40 percent of the world's population live in areas with malaria risk (see Fig1). There are an estimated 300-500 million cases of malaria each year, resulting in up to 2.7 million deaths. Most of these deaths are due to infection with Plasmodium falciparum and occur among children and pregnant women in the developing world. In Africa, every 12 seconds a child dies from malaria.

Fig1. Malaria endemic areas of the world, 2001

Plasmodium vivax has the widest geographical range; it is prevalent in many temperate zones, but also in the subtropics and tropics.
Plasmodium falciparum is the commonest species throughout the tropics and subtropics.
Plasmodium malariae is patchily present in the same areas as P.falciparum, but much less common.
Plasmodium ovale is found mainly in tropical Africa, but also occasionally in West Pacific.

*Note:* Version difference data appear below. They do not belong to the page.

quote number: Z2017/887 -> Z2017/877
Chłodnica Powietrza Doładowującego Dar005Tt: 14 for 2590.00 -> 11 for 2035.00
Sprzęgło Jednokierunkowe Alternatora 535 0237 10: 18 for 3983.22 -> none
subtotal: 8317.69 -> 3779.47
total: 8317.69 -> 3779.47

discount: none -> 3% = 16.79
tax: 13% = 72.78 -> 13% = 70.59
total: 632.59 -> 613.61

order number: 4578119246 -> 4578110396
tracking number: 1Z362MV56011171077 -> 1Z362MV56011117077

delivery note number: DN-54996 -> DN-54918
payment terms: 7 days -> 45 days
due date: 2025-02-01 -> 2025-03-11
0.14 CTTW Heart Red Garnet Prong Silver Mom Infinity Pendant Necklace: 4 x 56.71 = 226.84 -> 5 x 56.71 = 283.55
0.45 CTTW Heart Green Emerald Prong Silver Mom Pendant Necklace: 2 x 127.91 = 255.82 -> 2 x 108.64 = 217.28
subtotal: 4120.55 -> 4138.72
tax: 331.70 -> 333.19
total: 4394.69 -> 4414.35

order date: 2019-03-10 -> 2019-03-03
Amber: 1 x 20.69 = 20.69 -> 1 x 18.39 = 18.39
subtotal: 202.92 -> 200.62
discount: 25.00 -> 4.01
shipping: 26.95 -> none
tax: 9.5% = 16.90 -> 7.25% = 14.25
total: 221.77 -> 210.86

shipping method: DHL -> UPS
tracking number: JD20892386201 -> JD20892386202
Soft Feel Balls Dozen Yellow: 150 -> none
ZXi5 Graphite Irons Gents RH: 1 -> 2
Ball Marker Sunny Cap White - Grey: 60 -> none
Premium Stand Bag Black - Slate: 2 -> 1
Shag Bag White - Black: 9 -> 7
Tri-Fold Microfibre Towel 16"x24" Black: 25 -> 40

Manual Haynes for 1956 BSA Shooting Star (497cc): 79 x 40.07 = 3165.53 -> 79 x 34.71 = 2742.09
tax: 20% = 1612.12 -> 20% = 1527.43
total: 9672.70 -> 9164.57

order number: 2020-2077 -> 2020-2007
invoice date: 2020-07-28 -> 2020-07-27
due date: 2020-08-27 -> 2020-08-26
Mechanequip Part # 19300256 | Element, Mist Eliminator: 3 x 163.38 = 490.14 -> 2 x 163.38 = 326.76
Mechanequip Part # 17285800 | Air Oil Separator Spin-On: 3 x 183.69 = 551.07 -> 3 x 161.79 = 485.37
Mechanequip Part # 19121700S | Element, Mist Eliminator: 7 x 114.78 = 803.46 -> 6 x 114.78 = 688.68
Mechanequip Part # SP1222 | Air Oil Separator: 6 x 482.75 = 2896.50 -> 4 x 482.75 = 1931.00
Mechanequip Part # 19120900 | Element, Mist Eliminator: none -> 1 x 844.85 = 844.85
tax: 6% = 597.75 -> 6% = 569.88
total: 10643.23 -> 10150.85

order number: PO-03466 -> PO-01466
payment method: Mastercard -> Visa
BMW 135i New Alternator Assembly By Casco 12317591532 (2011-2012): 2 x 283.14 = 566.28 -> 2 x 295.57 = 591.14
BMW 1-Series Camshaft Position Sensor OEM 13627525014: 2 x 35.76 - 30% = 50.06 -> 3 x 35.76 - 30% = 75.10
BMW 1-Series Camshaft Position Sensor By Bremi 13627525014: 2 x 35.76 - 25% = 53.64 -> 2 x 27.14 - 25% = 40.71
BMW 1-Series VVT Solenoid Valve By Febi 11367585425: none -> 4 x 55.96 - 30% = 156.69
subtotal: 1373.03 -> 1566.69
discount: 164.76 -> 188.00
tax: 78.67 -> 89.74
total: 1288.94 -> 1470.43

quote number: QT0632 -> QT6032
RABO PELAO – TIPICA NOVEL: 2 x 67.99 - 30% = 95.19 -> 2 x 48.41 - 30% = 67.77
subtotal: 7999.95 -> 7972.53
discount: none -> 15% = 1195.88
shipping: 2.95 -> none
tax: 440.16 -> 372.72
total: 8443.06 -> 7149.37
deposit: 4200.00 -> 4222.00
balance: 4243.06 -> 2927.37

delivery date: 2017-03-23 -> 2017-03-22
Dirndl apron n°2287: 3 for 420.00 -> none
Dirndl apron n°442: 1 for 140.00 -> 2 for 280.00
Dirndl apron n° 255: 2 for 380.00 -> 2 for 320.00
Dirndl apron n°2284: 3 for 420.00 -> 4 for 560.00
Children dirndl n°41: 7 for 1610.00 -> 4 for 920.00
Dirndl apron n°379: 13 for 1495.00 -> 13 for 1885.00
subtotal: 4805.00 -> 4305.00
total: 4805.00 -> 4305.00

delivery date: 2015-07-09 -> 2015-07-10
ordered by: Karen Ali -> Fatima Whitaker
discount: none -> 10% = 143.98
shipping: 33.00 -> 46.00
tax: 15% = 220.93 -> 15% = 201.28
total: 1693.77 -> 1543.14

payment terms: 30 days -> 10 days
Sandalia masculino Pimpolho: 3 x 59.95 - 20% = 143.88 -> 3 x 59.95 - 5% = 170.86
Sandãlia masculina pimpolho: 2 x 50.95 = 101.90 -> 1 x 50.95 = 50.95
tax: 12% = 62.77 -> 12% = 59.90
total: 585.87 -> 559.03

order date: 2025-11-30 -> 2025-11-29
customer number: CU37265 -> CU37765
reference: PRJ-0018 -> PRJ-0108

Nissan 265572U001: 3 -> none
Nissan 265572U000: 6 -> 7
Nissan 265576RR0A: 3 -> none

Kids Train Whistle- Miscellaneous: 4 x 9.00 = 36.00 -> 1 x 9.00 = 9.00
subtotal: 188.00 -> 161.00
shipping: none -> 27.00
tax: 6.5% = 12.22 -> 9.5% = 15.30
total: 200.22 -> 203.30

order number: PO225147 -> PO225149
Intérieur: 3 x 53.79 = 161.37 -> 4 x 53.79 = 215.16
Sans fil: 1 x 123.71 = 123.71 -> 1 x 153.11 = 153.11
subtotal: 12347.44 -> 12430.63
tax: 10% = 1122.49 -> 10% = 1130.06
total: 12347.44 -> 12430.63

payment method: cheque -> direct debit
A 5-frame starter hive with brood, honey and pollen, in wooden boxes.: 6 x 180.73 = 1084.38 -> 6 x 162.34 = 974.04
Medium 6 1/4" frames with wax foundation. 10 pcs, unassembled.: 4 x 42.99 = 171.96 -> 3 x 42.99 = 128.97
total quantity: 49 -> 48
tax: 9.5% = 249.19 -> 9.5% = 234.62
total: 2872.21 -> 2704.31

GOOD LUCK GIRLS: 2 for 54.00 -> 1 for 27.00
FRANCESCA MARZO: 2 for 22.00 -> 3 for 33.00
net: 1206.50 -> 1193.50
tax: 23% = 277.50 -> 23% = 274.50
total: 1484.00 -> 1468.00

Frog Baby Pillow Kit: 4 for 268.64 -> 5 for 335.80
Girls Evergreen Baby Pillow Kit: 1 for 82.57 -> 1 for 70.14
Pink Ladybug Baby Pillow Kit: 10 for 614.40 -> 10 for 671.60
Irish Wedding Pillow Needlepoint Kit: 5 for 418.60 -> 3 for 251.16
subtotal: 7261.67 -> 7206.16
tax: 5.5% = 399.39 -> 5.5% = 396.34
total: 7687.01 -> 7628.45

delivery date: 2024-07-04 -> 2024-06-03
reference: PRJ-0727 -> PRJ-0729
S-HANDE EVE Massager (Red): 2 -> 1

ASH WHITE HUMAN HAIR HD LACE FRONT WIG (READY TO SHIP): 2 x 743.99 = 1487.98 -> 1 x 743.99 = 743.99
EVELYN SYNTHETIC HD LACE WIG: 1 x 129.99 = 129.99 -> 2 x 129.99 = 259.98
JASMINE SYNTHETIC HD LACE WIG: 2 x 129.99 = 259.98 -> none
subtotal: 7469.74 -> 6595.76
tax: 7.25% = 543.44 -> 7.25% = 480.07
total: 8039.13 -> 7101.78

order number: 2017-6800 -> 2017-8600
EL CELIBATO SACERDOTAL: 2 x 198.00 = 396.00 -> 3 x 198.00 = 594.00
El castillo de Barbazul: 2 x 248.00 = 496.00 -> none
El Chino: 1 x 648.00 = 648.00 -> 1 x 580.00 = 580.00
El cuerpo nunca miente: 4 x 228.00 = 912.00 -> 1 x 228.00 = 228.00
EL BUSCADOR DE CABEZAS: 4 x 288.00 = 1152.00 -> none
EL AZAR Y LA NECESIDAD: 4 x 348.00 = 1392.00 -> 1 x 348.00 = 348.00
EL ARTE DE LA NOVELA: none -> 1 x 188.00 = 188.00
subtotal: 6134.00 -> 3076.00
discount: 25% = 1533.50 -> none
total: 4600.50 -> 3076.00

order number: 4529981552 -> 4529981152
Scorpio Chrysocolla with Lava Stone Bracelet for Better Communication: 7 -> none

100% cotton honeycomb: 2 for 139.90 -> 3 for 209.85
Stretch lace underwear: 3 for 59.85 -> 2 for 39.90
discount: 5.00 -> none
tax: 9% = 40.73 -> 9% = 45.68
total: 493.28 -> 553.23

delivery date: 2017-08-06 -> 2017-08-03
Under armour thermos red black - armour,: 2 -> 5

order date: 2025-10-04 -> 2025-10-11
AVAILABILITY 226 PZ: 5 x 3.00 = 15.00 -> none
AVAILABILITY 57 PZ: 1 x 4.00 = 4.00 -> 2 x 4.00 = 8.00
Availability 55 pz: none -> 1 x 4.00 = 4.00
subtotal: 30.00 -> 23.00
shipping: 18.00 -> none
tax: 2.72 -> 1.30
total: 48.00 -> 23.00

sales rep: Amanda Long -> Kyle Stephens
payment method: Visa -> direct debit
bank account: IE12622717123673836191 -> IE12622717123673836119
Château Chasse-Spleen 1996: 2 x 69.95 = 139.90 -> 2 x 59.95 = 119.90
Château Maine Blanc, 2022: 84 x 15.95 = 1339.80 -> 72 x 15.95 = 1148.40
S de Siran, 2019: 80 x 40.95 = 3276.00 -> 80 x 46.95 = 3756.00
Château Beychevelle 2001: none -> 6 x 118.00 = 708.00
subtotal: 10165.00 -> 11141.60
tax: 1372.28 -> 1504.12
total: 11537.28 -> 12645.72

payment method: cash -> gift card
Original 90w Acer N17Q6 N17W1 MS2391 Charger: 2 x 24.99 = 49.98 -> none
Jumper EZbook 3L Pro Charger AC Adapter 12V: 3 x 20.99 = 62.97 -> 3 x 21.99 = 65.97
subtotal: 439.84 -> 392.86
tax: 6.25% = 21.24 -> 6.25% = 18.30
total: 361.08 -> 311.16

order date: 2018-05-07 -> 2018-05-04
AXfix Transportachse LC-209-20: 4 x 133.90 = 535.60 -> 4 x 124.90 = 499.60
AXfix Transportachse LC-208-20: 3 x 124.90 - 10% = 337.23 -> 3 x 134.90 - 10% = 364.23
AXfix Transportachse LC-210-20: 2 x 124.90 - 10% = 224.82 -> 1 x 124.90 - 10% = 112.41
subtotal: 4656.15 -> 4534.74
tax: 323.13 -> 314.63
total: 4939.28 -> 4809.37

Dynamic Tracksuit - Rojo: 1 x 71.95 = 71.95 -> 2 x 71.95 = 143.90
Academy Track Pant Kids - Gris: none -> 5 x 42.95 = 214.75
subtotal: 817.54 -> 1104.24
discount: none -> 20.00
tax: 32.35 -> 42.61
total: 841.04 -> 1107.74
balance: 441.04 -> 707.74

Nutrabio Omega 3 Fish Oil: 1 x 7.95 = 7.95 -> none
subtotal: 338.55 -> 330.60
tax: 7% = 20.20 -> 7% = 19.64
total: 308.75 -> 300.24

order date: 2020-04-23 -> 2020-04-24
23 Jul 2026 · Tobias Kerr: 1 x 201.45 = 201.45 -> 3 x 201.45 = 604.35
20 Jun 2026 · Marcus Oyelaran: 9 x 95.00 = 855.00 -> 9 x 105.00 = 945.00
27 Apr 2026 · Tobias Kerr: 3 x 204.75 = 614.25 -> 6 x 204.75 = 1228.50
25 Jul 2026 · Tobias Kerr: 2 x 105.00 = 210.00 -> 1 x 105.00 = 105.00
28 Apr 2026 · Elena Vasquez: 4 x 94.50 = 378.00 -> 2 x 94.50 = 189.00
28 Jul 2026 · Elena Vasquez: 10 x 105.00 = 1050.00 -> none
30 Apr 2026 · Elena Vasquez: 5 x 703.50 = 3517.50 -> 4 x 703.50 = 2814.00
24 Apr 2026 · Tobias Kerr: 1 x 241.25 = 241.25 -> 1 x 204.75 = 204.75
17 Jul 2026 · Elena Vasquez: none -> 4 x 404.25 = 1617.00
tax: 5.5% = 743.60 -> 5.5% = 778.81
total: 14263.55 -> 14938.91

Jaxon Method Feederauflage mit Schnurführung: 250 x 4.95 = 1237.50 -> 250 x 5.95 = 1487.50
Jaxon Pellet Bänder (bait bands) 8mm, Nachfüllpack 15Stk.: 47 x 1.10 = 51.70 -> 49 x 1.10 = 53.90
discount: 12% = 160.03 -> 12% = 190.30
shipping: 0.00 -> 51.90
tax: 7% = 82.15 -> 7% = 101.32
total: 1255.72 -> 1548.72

In order to better understand the malaria epidemiology, a number of epidemiological terms and concepts need to be clarified. Table1 summarizes some key terms used in malaria epidemiology.

Table1. Key terms used in malaria epidemiology
Indigenous malaria - Malaria is natural to an area or country
Autochthonous malaria - Locally contracted malaria
Imported malaria - Malaria acquired outside the specified area in which it was found
Introduced malaria - Secondary case contracted locally, but derived from an imported case
Induced malaria - Accidental infection by blood transfusion, needles, organ transplant etc.
Anophelism without malaria - A situation when anopheles mosquito is present in the area but there is no case of human malaria (e.g. malaria-free Soviet Armenia in 1963-1994)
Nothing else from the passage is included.